天使は音もなくきらきらと泣き続けて、彼の横に顔を埋めて、きらきらと泣き続けたのでした。
どれほどなでてもらってからでしょうか。天使はえいっとばかりに顔をあげてこう言いました。
「というわけで、そろそろ行きましょうか」
彼はやれやれといったように、だけど少しうれしそうに答えました。
「おまえ、あんがいすぱっとしてるのな」
天使はいたずらっ子の顔でこう答えます。
「ええ、仕事ですから」
彼はその答えも、その顔をすることもわかっていました。もしも誰かが「あなたの人生は幸せでしたか?」と聞いたなら、彼は「ああ、とても」と答えたでしょう。
「よし、行こうか」
「手をつないでください。それでいっしょに飛べますから」
天使は、小さな翼をぱたぱたと動かし始めながら言いました。
「ちょっと遠回りして、オーロラや街の光とかを見ていこうと思うんです。ぜんぶは無理だけど、少しでもたくさん話したいし。

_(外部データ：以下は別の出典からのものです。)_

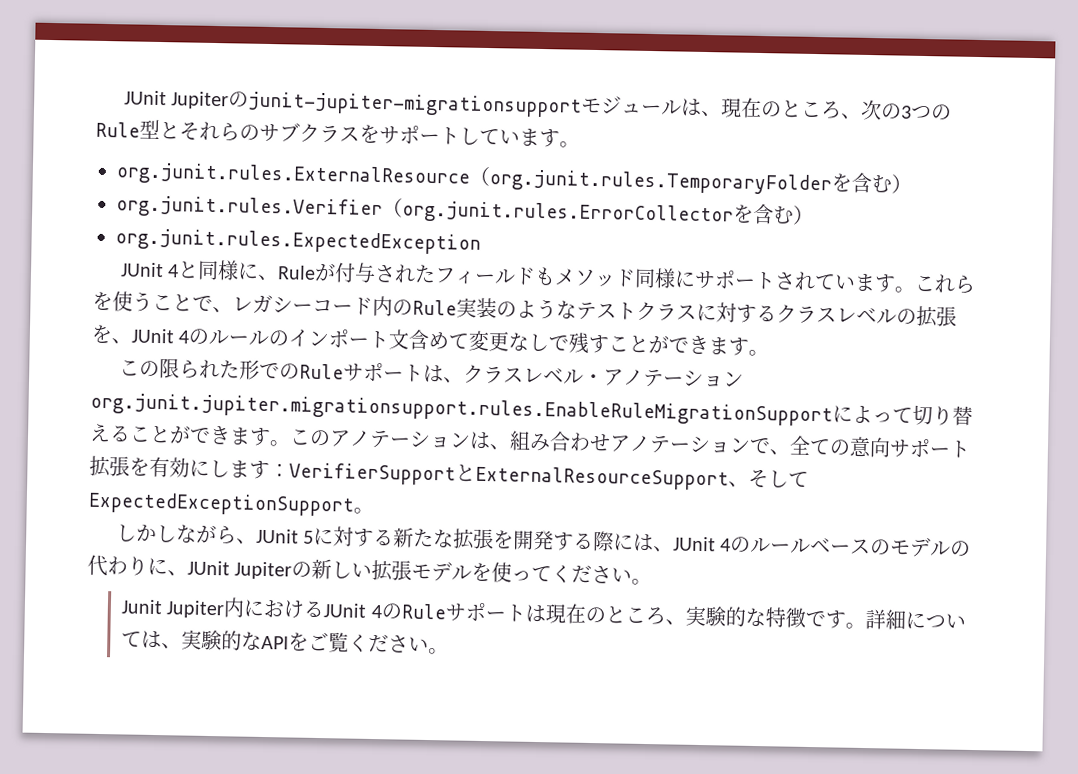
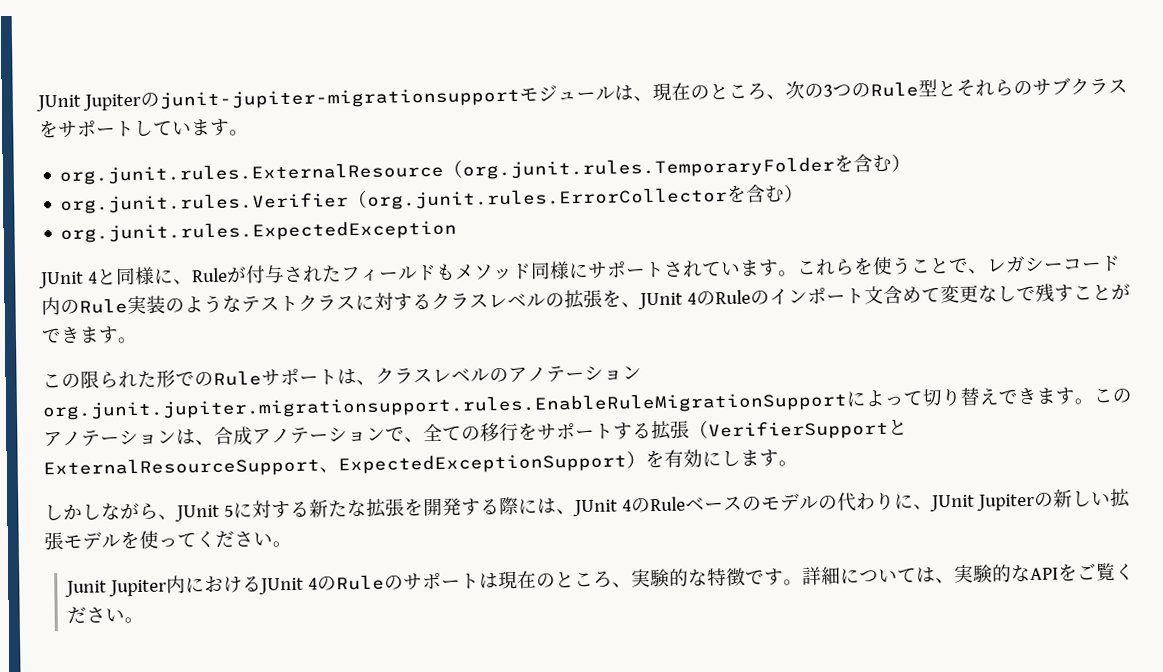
- これらを使うことで、レガシーコード内のRule実装のようなテストクラスに対するクラスレベルの拡張を、JUnit 4のルールのインポート文含めて変更なしで残すことができます。
+ これらを使うことで、レガシーコード内のRule実装のようなテストクラスに対するクラスレベルの拡張を、JUnit 4のRuleのインポート文含めて変更なしで残すことができます。
- この限られた形でのRuleサポートは、クラスレベル・アノテーションorg.junit.jupiter.migrationsupport.rules.EnableRuleMigrationSupportによって切り替えることができます。
+ この限られた形でのRuleサポートは、クラスレベルのアノテーションorg.junit.jupiter.migrationsupport.rules.EnableRuleMigrationSupportによって切り替えできます。
- このアノテーションは、組み合わせアノテーションで、全ての意向サポート拡張を有効にします：VerifierSupportとExternalResourceSupport、そしてExpectedExceptionSupport。
+ このアノテーションは、合成アノテーションで、全ての移行をサポートする拡張（VerifierSupportとExternalResourceSupport、ExpectedExceptionSupport）を有効にします。
- しかしながら、JUnit 5に対する新たな拡張を開発する際には、JUnit 4のルールベースのモデルの代わりに、JUnit Jupiterの新しい拡張モデルを使ってください。
+ しかしながら、JUnit 5に対する新たな拡張を開発する際には、JUnit 4のRuleベースのモデルの代わりに、JUnit Jupiterの新しい拡張モデルを使ってください。
- Junit Jupiter内におけるJUnit 4のRuleサポートは現在のところ、実験的な特徴です。
+ Junit Jupiter内におけるJUnit 4のRuleのサポートは現在のところ、実験的な特徴です。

だから実は、天国到着の予定時間よりもずいぶん早めに来ちゃいました」
彼がへえっと感心した感じで、
「おまえ、あんがい気がきくのな」
と言うと、天使はえっへん顔で得意そうに、こう言いました。
「ええ。だってあたし……」
だってあたし、天使ですから。
そう言うと天使は、涙の跡を残したまま微笑んで、彼の手を取りました。
その夜、オーロラの下や街の光の中にいた人たちは、その空に、きらきらと寄り添うふたつの小さな光を見たかもしれません。